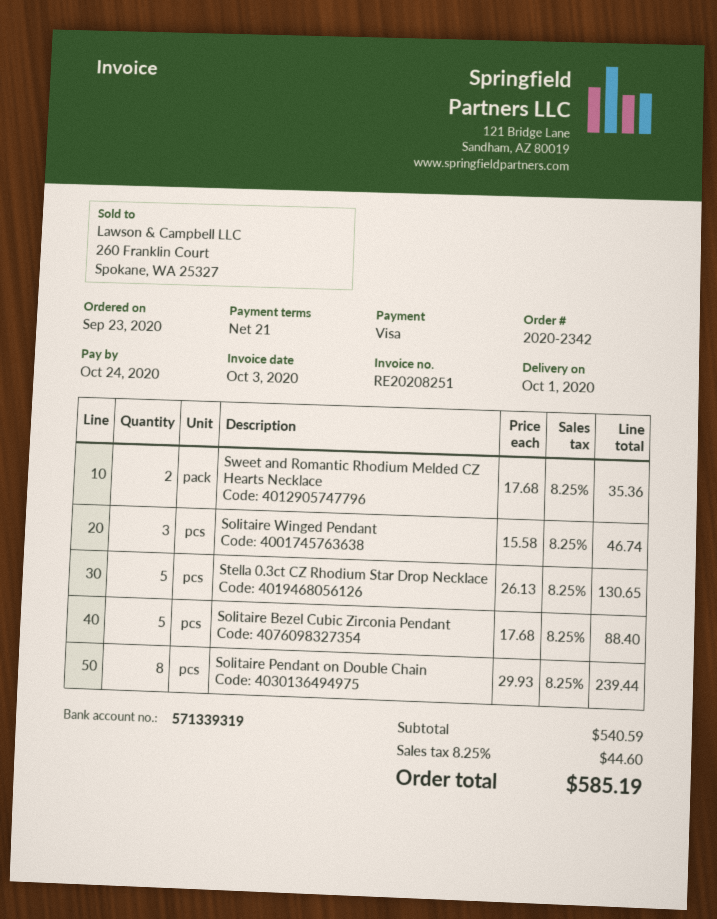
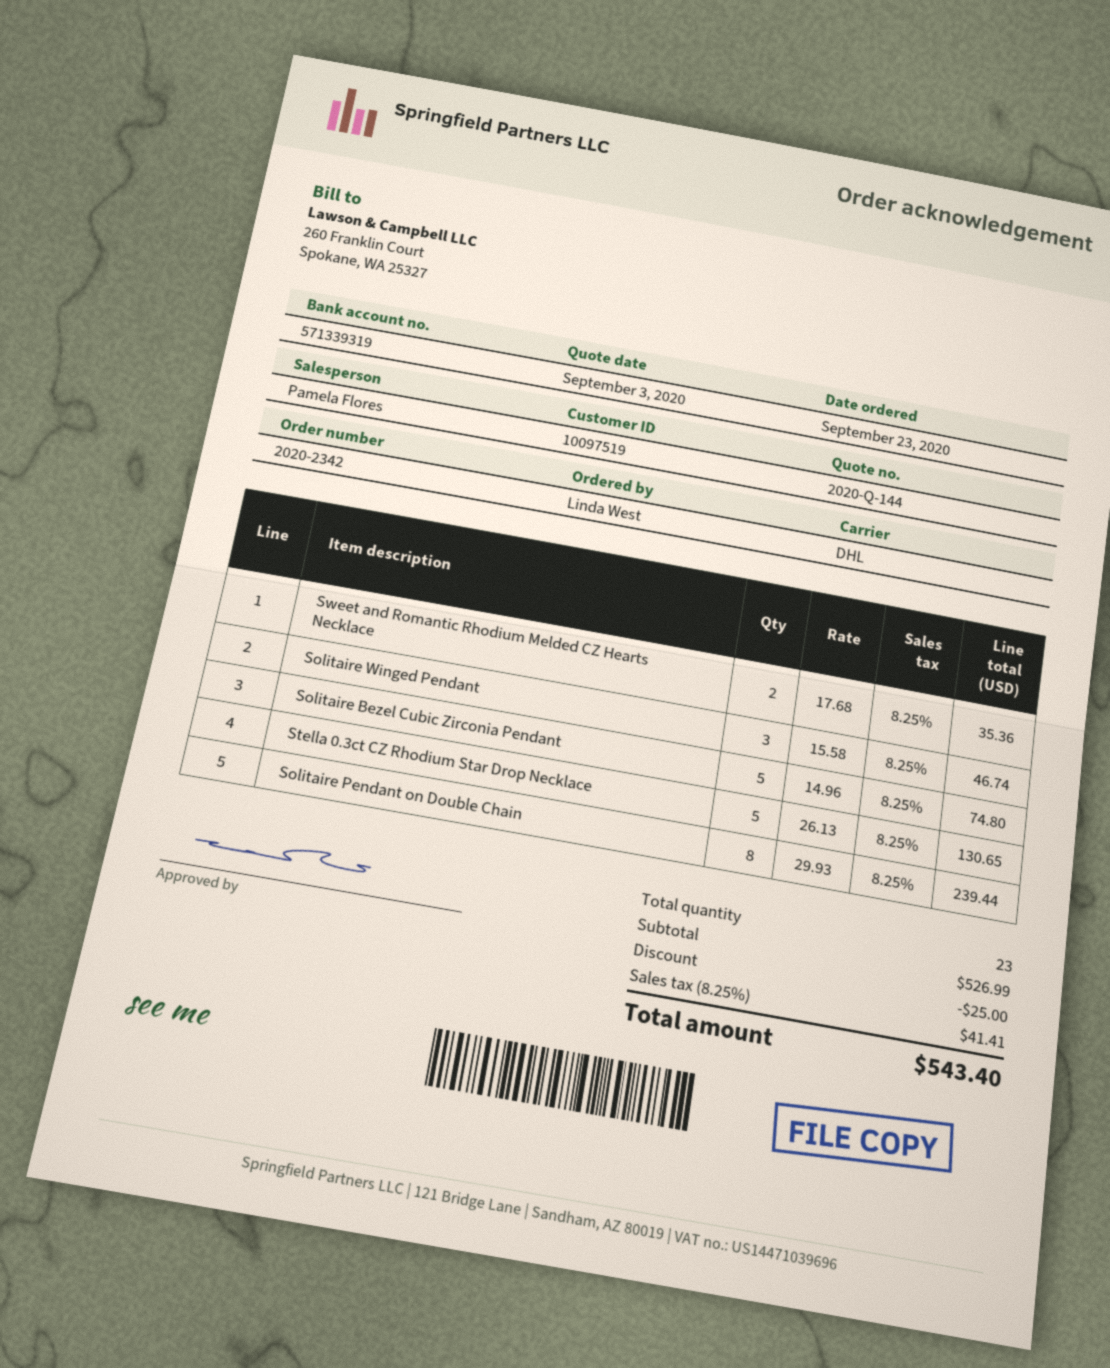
Solitaire Bezel Cubic Zirconia Pendant: 5 x 17.68 = 88.40 -> 5 x 14.96 = 74.80
subtotal: 540.59 -> 526.99
discount: none -> 25.00
tax: 8.25% = 44.60 -> 8.25% = 41.41
total: 585.19 -> 543.40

-- -- --

(Task to complete)
Repeat the listing above exactly, omitting the pictures it contains.

(Worked solution)
Solitaire Bezel Cubic Zirconia Pendant: 5 x 17.68 = 88.40 -> 5 x 14.96 = 74.80
subtotal: 540.59 -> 526.99
discount: none -> 25.00
tax: 8.25% = 44.60 -> 8.25% = 41.41
total: 585.19 -> 543.40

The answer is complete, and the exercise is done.